> _Problem_: Below are records; copy every line among them that contains the word "main".
---------- Information given
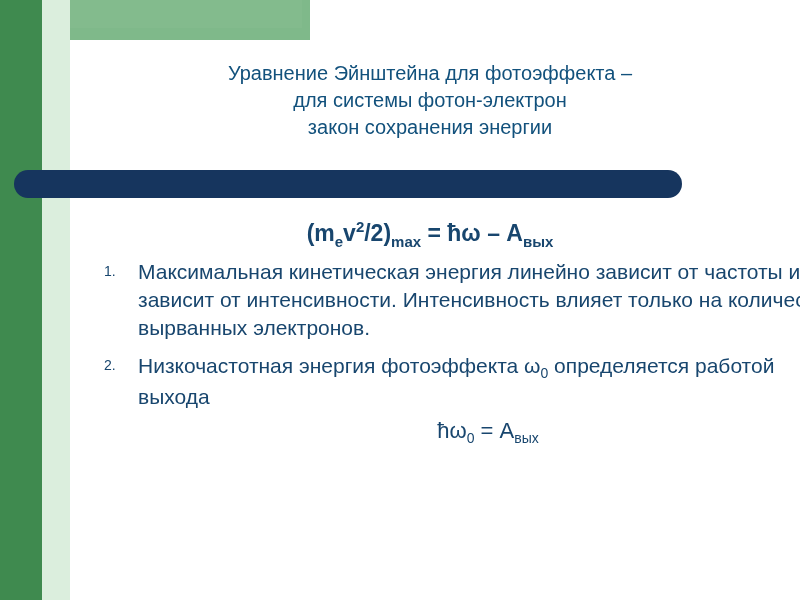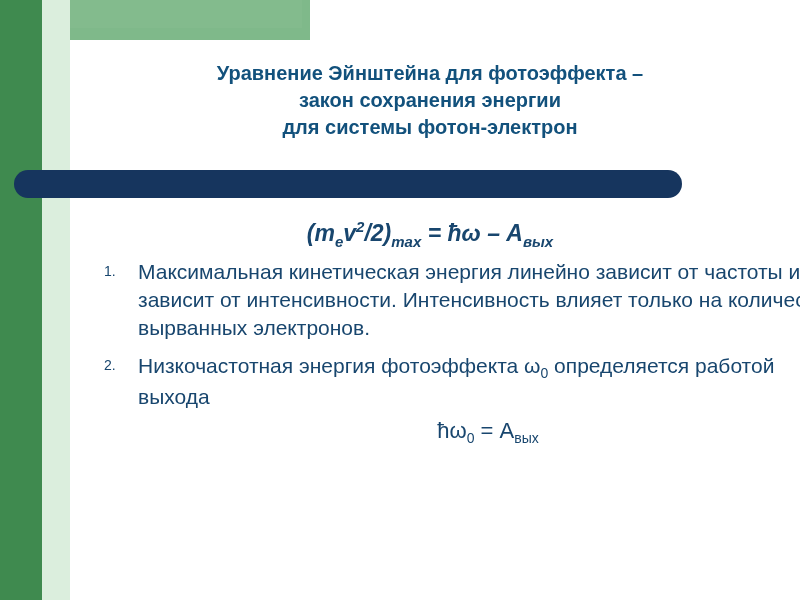--- a/index.html
+++ b/index.html
@@ -60,21 +60,21 @@
     width: 730px;
     height: 600px;
   }
   .title {
     position: absolute;
     left: 30px;
     top: 60px;
     width: 660px;
     text-align: center;
     color: #12517c;
-    font-weight: bold;
+    font-weight: normal;
     font-size: 20px;
     line-height: 1.35;
   }
   .title-line {
     display: block;
     white-space: nowrap;
   }
   
   .navy-bar {
     position: absolute;
@@ -87,21 +87,20 @@
   }
   .formula-main {
     position: absolute;
     left: 30px;
     top: 218px;
     width: 660px;
     text-align: center;
     font-size: 23px;
     font-weight: bold;
     color: #18466e;
-    font-style: italic;
   }
   .formula-main .sub {
     font-size: 15px;
     vertical-align: sub;
   }
   .formula-main .sup {
     font-size: 15px;
     vertical-align: super;
   }
   ol.points {
@@ -149,22 +148,22 @@
 
   <div class="band-dark-green"></div>
   <div class="band-pale"></div>
   <div class="band-top-green"></div>
   <div class="band-top-green2"></div>
 
   <div class="content">
 
     <div class="title">
       <span class="title-line">Уравнение Эйнштейна для фотоэффекта –</span>
+      <span class="title-line">для системы фотон-электрон</span>
       <span class="title-line">закон сохранения энергии</span>
-      <span class="title-line">для системы фотон-электрон</span>
     </div>
 
     <div class="navy-bar"></div>
 
     <div class="formula-main">
       <span class="nowrap">
         <span>(m</span><span class="sub">e</span><span>v</span><span class="sup">2</span><span>/2)</span><span class="sub">max</span><span> = ħω – A</span><span class="sub">вых</span>
       </span>
     </div>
--------------------
> _Solution below_:
   .formula-main {
   .formula-main .sub {
   .formula-main .sup {
     <div class="formula-main">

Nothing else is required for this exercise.